Он глубоко вздохнул, как после долгого пребывания под водой… Знакомые места умиротворяли, напоминая о юности, где было много легковесных надежд, а еще больше — тяжелых глупостей… «Тогдашние глупости извинительны, но я по сю пору умудрился сохранить мальчишеские предубеждения, по сю пору вне их все н е м о е. Я очень старался сохранить уважение к самому себе…»
Вверх по реке бежал тупоносый буксир, вытягивая впереди себя черную ленту дыма — точно капля туши растекалась в стакане прозрачной воды. Нерецкой следил за ним, пока он не исчез за мостом… и, кажется, забыл о своей спутнице:
— Ну, пошли?..
— Куда?..
— Вы же домой шли?..
— А вы?…
— Мне торопиться некуда…
— А мне тем более, могу хоть до ночи.
Ну вот и посильное утешение; простота девицы разве что веселила, но он и за это был ей благодарен.
— До ночи мы тут не протянем — с голоду помрем. — Нерецкой испытующе смотрел ей в глаза.
— А где протянем?.. — Девица поняла его.
— Может быть, у меня?.. — «Почему нет?» — Теперь моя очередь поить вас кофе.
— А жена-а?.. — с уличающей предосторожностью протянула она, как будто ей готовили ловушку.
Мысль о том, что дома могла появиться Зоя, вызвала некоторую нерешительность. Очень ненадолго. Он разозлился на себя — ему ли с ней считаться.

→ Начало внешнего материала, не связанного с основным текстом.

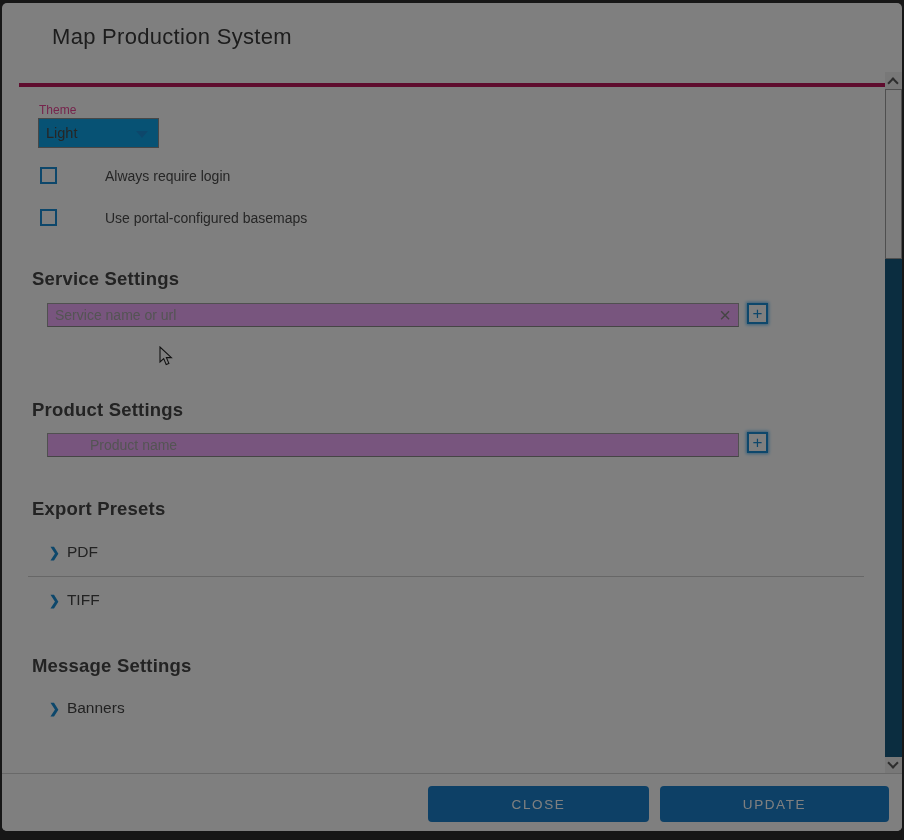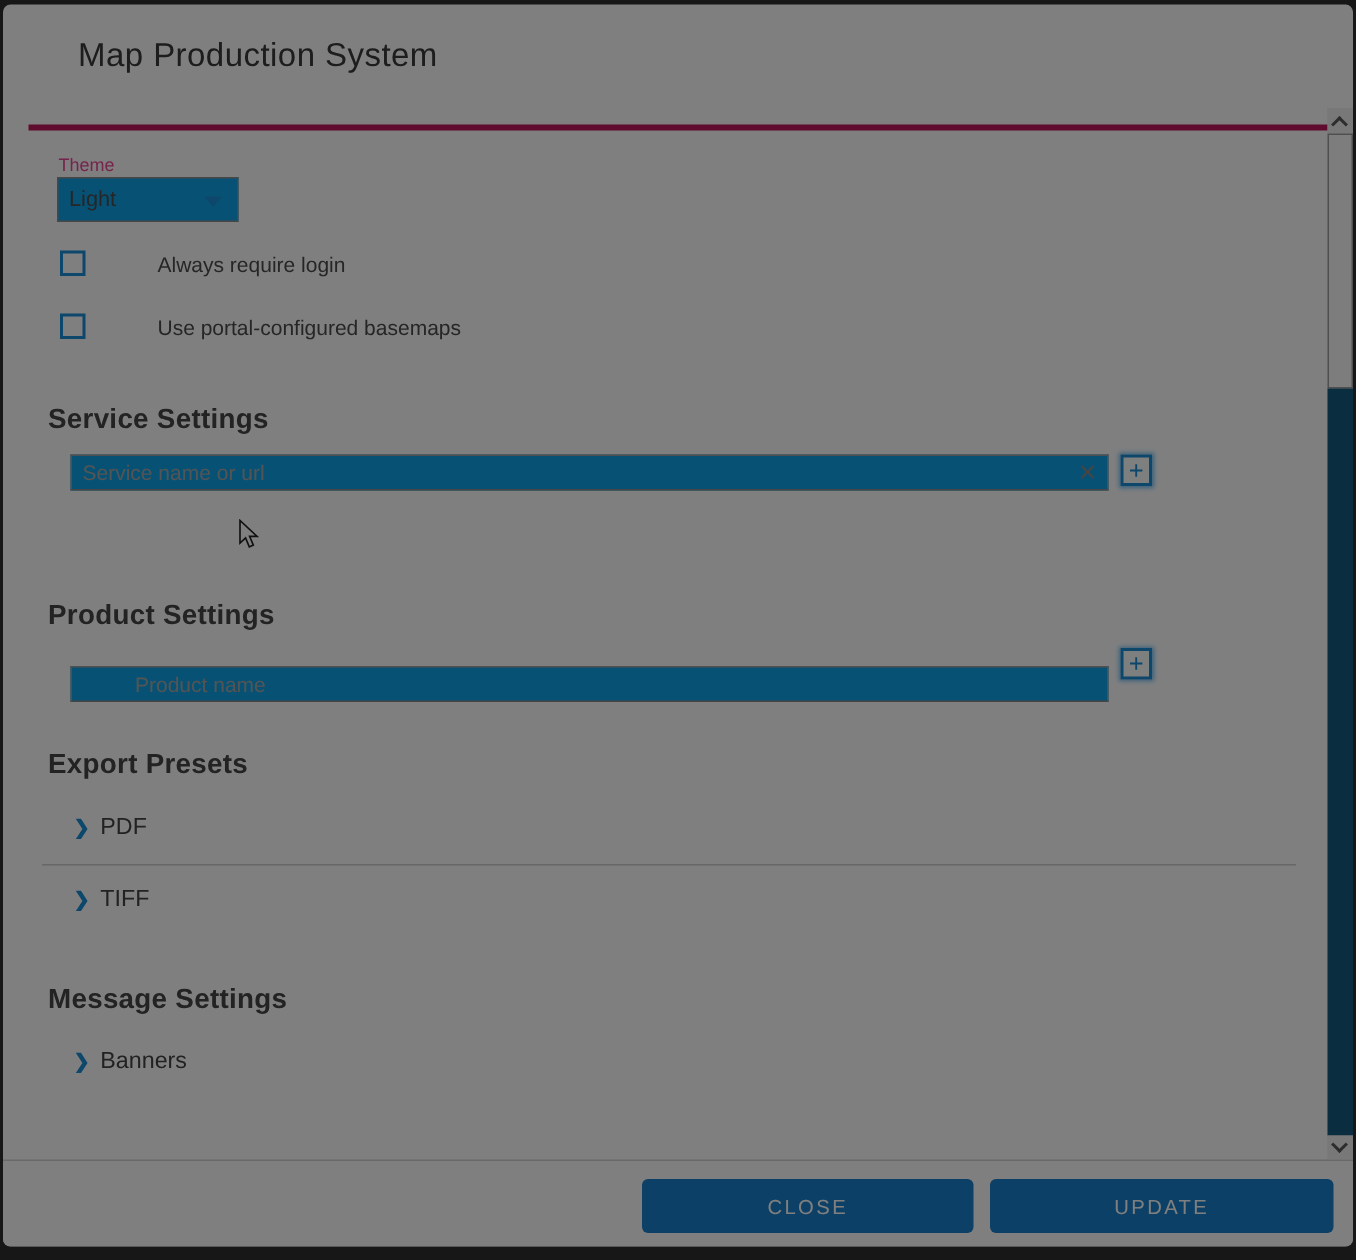"Service name or url" .text-input { background: #0ea5e9 -> #f0abfc }
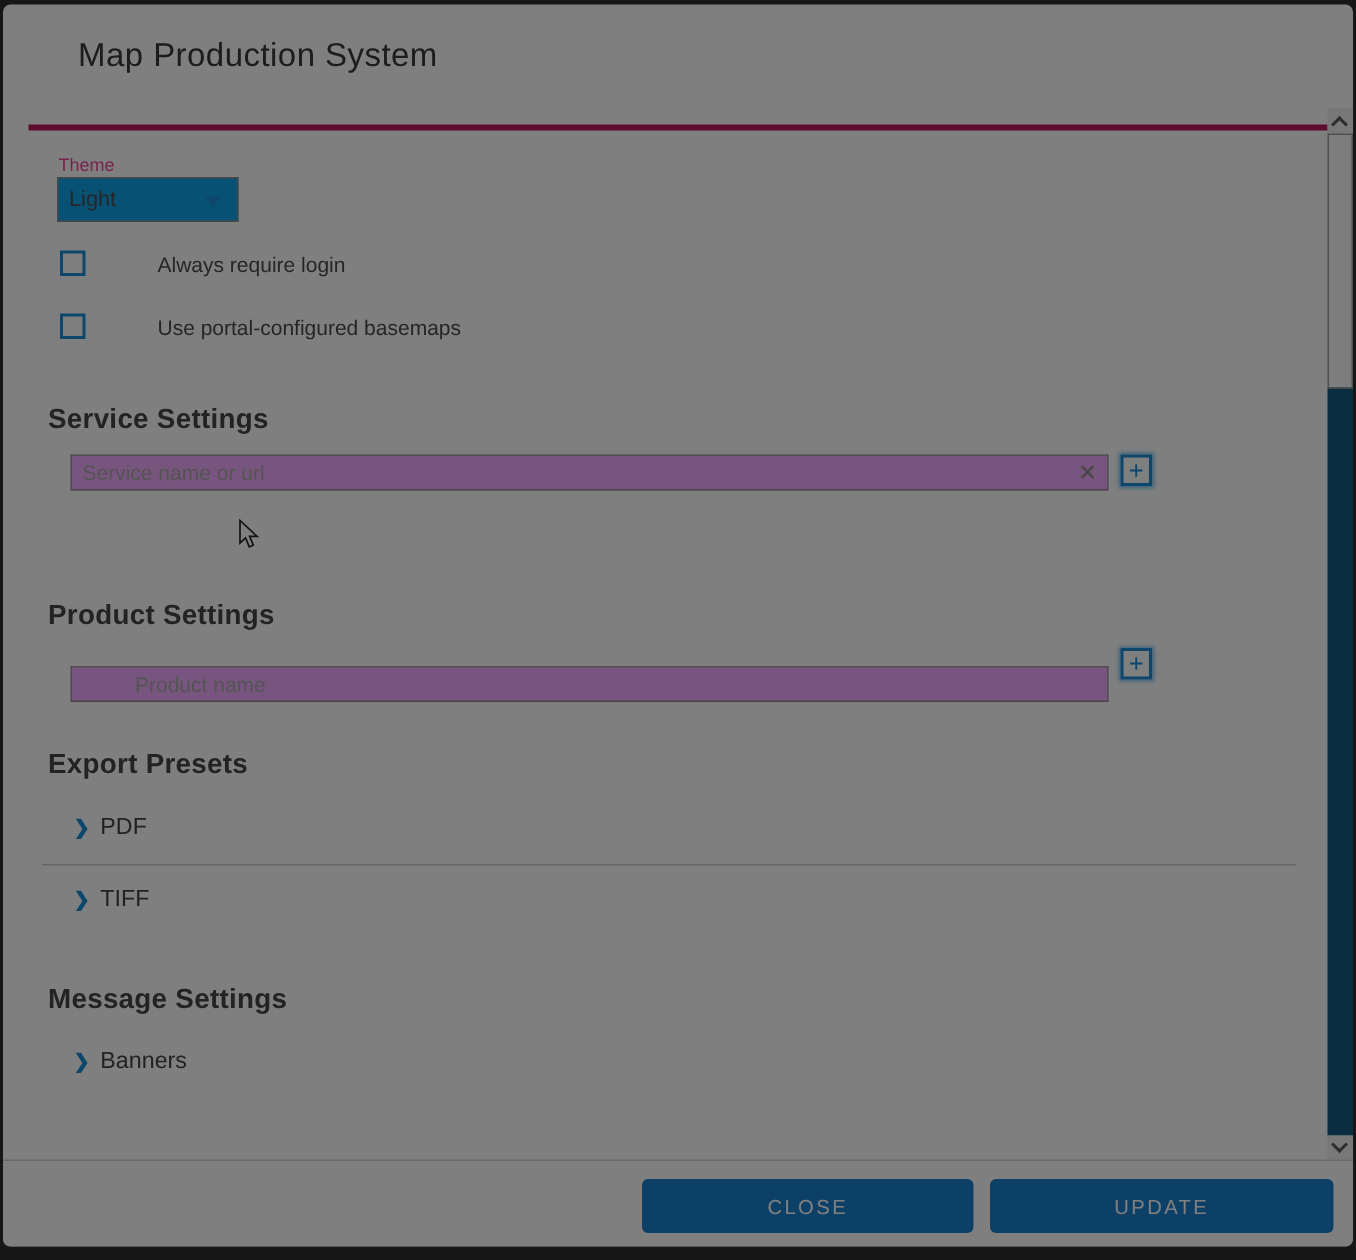"Product name" .in-product { top: 372px -> 361px }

— Нет жены. Вся вышла. Ну?..
— Кто бы спорил!..
Они бросились в обратный путь так решительно, точно вспомнили, что их ждут. Вступив на лестницу, он подхватил ее под руку, где-то под мышкой неловко коснувшись концами пальцев упругого начала груди… И жадное влечение к ней, безусловно утолимое, захлестнуло его, как наркотическая потребность, держало в смятении, сбивало с толку все то время, пока они ходили по городу, толкались в магазинах, запасаясь едой и питьем, без чего, как ему казалось, о н а не сможет обойтись. Все виделось как сквозь пелену, и то, что какой-то парень грубо схватил Костантию, потянул к себе, и ее выкрик: «Отвяжись к чертовой матери!» — отметились в сознании вызывающей гнев помехой среди других помех, которыми так досаждал ему город в эти минуты. Странная злоба овладела Нерецким, точно предстояла схватка с врагом. Протискиваясь вслед за Костантией из переполненной кондитерской, он наклонился к ее ушку и весьма повелительно предложил:
— Говори мне «ты»!
Круто вскинув голову, она обернулась, и он впервые услышал ее смех — довольный, очень напоминающий гоготание Ларисы Константиновны.
«Что-то я не так делаю… Столько хлопот, серьезности!.. Глупо. К ней нужно подступать проще, грубее, небрежнее — списки урезаны». И он, как бы проверяя себя, все чаще на ходу притискивал ее к себе, чтобы удостовериться в чувственной податливости ее крепко сбитого тела, убедиться, что развязность его приятна ей, что она знает, почему все так.
Все с той же поспешностью, как бы понятной и оправданной, шли они вдоль липовой аллеи, обгоняя стариков, молодых мам, с затаенной завистью глядящих на уличную круговерть. Держась за его локоть, она старалась идти в ногу и без конца улыбалась его просьбе поглядывать, не попадется ли на глаза черный кот с белой грудью, по-кошачьему орущему младенцу на руках толстой женщины, держащей во рту пустышку; подростку с сигаретой, сидевшему на скамье с вытянутыми на дорожку длинными ногами, как бы предоставляя их в распоряжение всем, кто захочет спотыкнуться. Вообразив себя победно бегущей куда-то, она настолько увлеклась, что не сразу сообразила, что у подъезда надо остановиться, чтобы открыть дверь.
Оказавшись в квартире, присмирела, жадно оглядывая все, ступая настороженно, передвигая ногами так, будто одолевала пружинное сопротивление тесных брюк.
— Один живешь?.. Обалденство!.. Телевизор можно?..
— Все можно! Мы хозяева!.. — небрежно бросал он, превозмогая тошнотой подступающее ощущение позора, бесчестья, падения, как будто только теперь осознал, что обманывает, лжет, оскверняется.
«Чепуха! Нужно поскорее освободить себя и сами комнаты от «предубеждений», поскорее утвердиться в праве принимать у себя дома кого вздумается!..»
Но освободиться от стыда было так же трудно, как избавиться от воздуха в комнатах. Всякая вещица в них напоминала, что он творит непотребное, оскорбляющее гнездо, в котором родился.